*** Opening of EXERCISE INPUTS ***

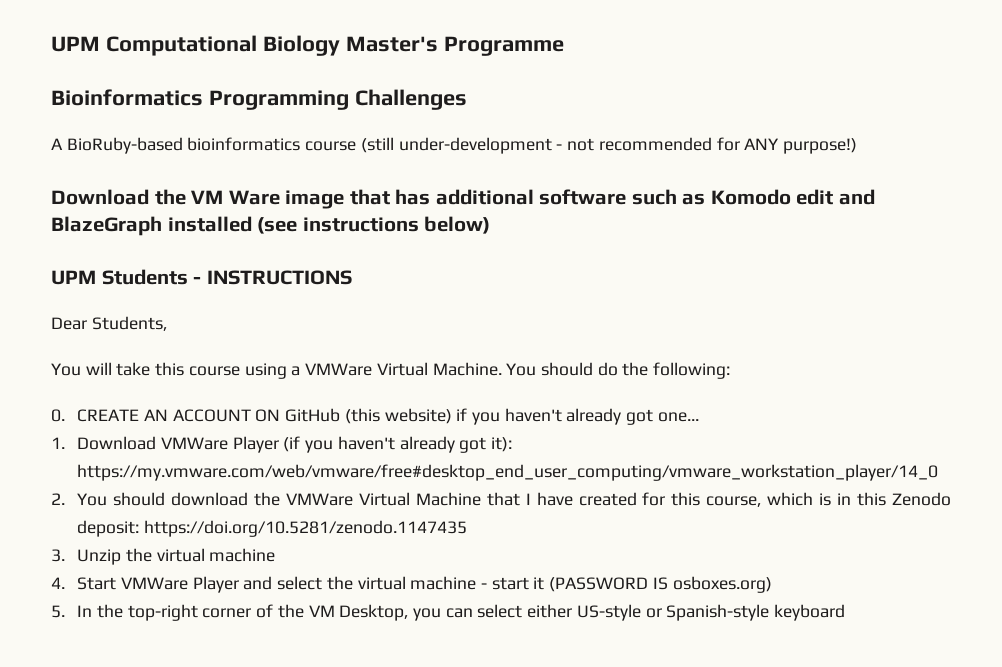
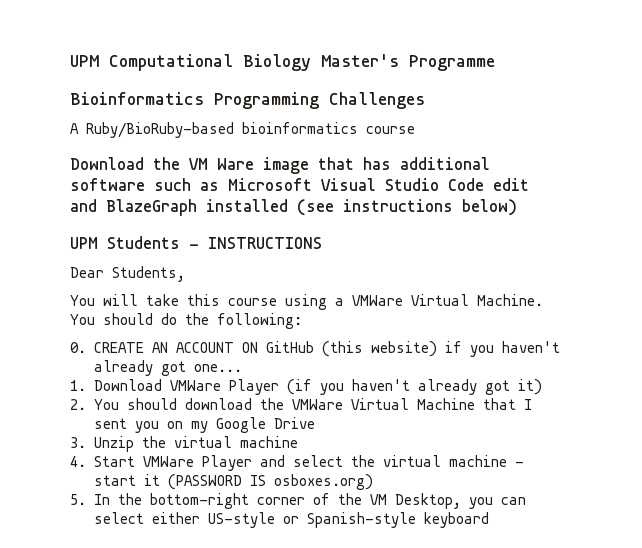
[66,137,183,154] BioRuby-based -> [86,122,234,138] Ruby/BioRuby-based
[360,137,857,154] (still under-development - not recommended for ANY purpose!) -> (415, 130) none
[710,189,791,205] Komodo -> [228,178,484,191] Microsoft Visual Studio Code
[491,437,513,452] [77,464,939,481] it): https://my.vmware.com/web/vmware/free#desktop_end_user_computing/vmware_workstation_player/14_0 -> [517,379,542,395] it)
[536,492,952,507] [77,520,467,537] have created for this course, which is in this Zenodo deposit: https://doi.org/10.5281/zenodo.1147435 -> [93,417,315,433] sent you on my Google Drive
[127,604,198,621] top-right -> [149,493,249,509] bottom-right

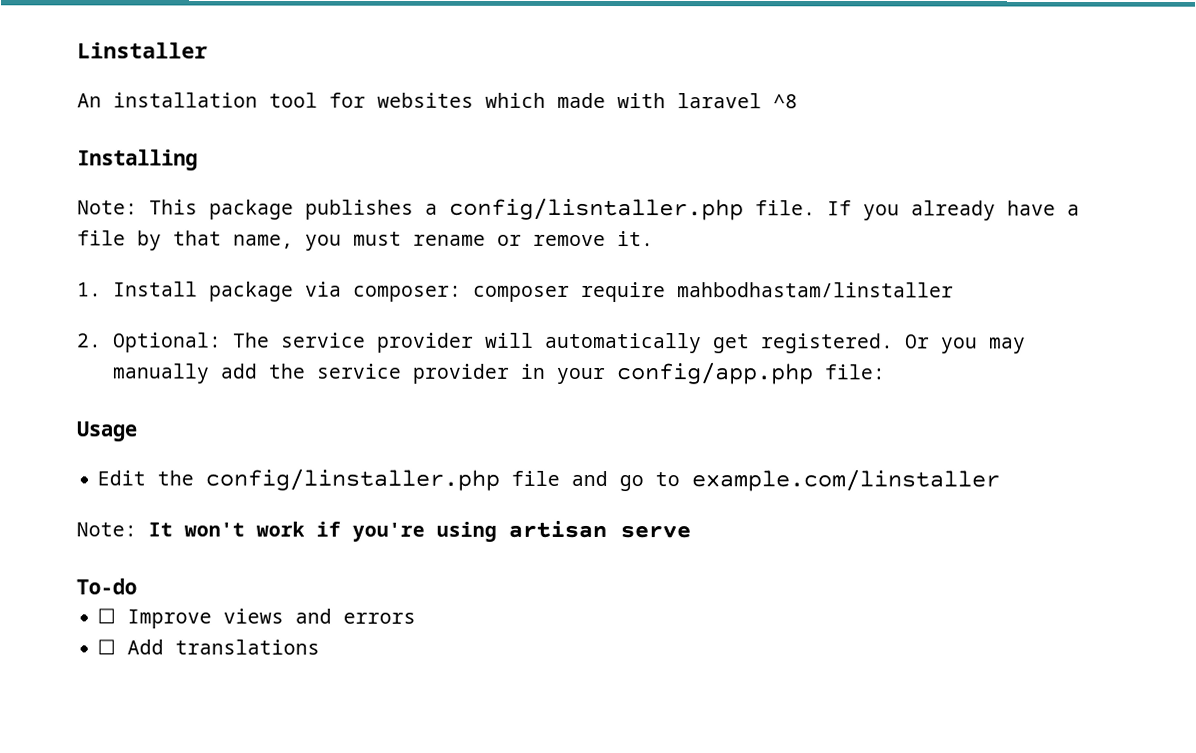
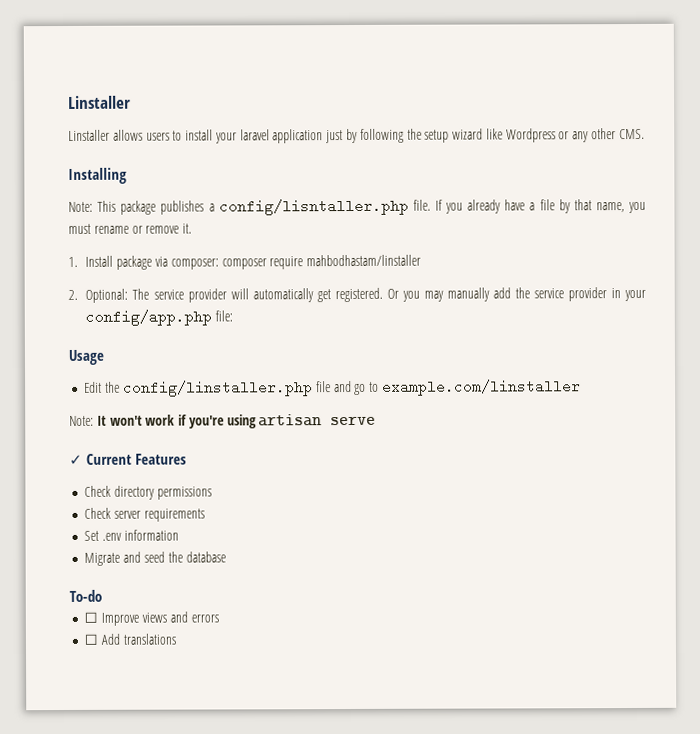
[77,92,798,109] An installation tool for websites which made with laravel ^8 -> [68,128,645,144] Linstaller allows users to install your laravel application just by following the setup wizard like Wordpress or any other CMS.
(691, 532) none -> [69,453,188,465] [84,485,212,500] [84,507,205,522] [84,529,179,541] [84,551,226,566] // ✓ Current Features // Check directory permissions // Check server requirements // Set .env information // Migrate and seed the database

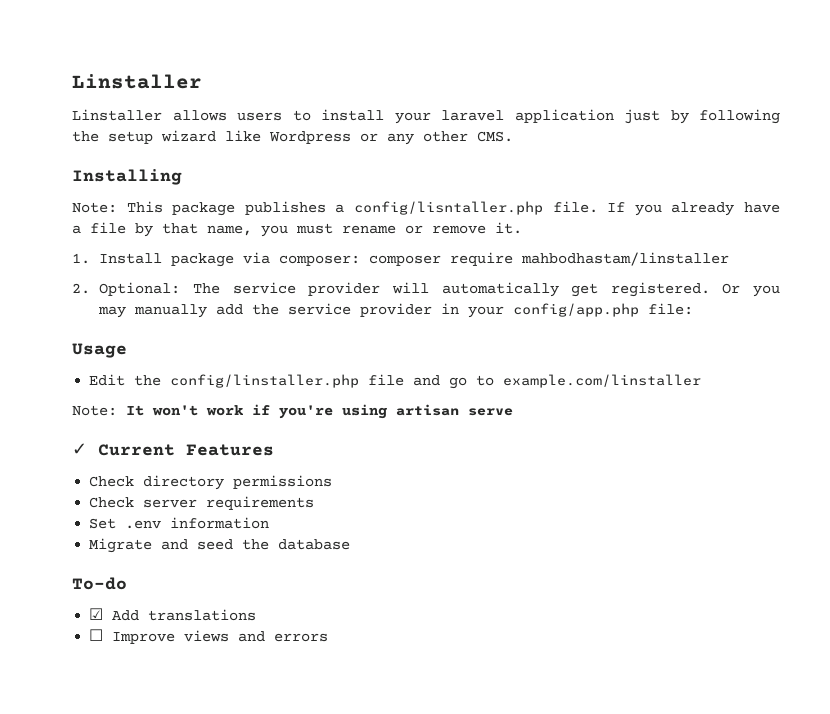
(102, 595) none -> [89,608,257,621] // ☑ Add translations
[84,633,176,645] // ☐ Add translations -> (329, 637) none

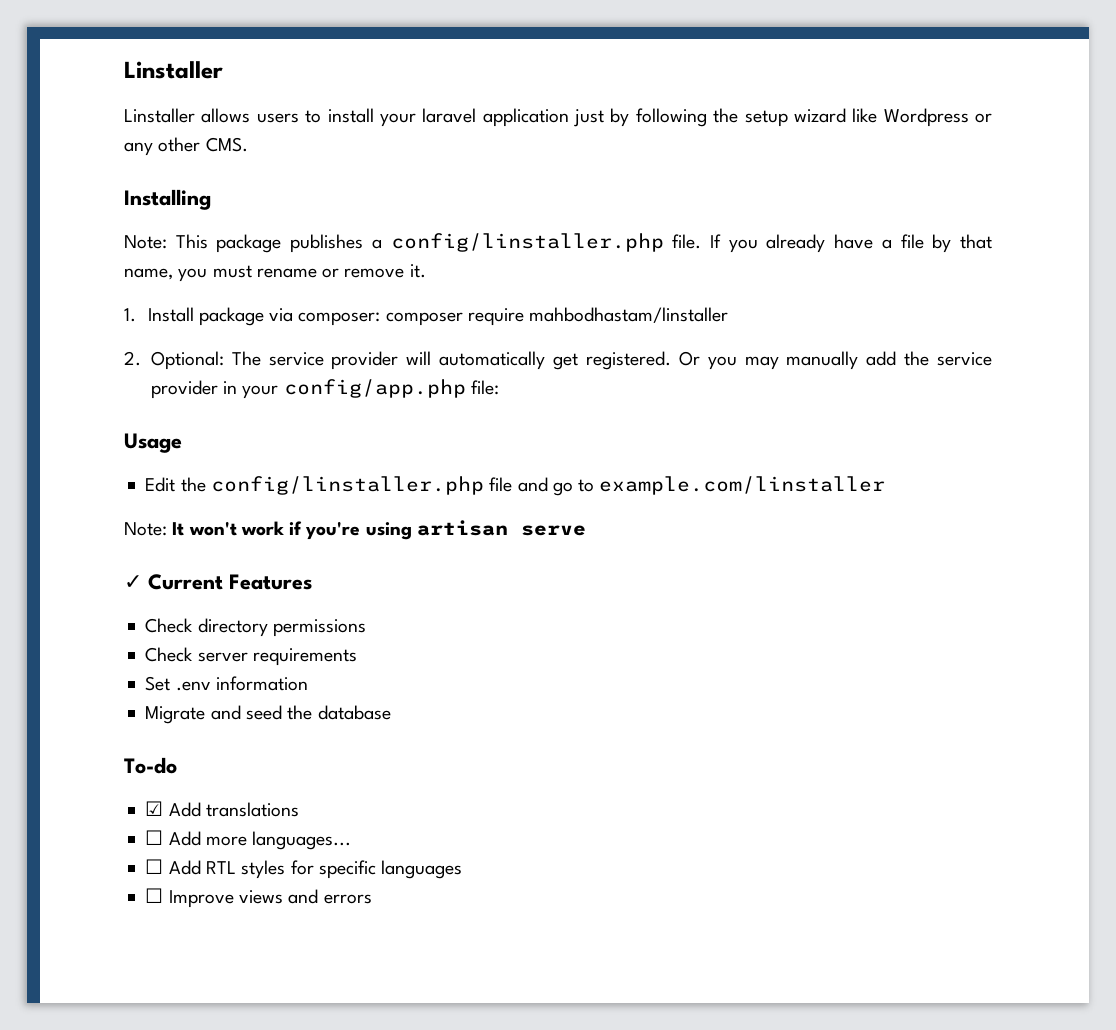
[354,201,543,215] config/lisntaller.php -> [390,233,664,252] config/linstaller.php
(257, 615) none -> [145,830,352,850] [145,859,463,879] // ☐ Add more languages... // ☐ Add RTL styles for specific languages

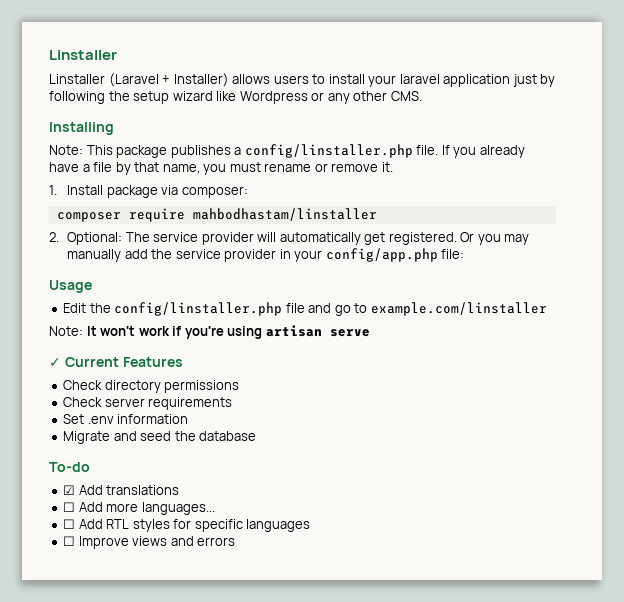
(195, 115) none -> [108,73,229,87] (Laravel + Installer)
(381, 319) none -> (248, 192) //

*** Close of EXERCISE INPUTS ***

→ THE PROBLEM: The required result is the entries above, printed exactly from the first line through the line with "-> [517,379,542,395] it)", pictures excluded.

→ RESULT OF THIS EXERCISE:
[66,137,183,154] BioRuby-based -> [86,122,234,138] Ruby/BioRuby-based
[360,137,857,154] (still under-development - not recommended for ANY purpose!) -> (415, 130) none
[710,189,791,205] Komodo -> [228,178,484,191] Microsoft Visual Studio Code
[491,437,513,452] [77,464,939,481] it): https://my.vmware.com/web/vmware/free#desktop_end_user_computing/vmware_workstation_player/14_0 -> [517,379,542,395] it)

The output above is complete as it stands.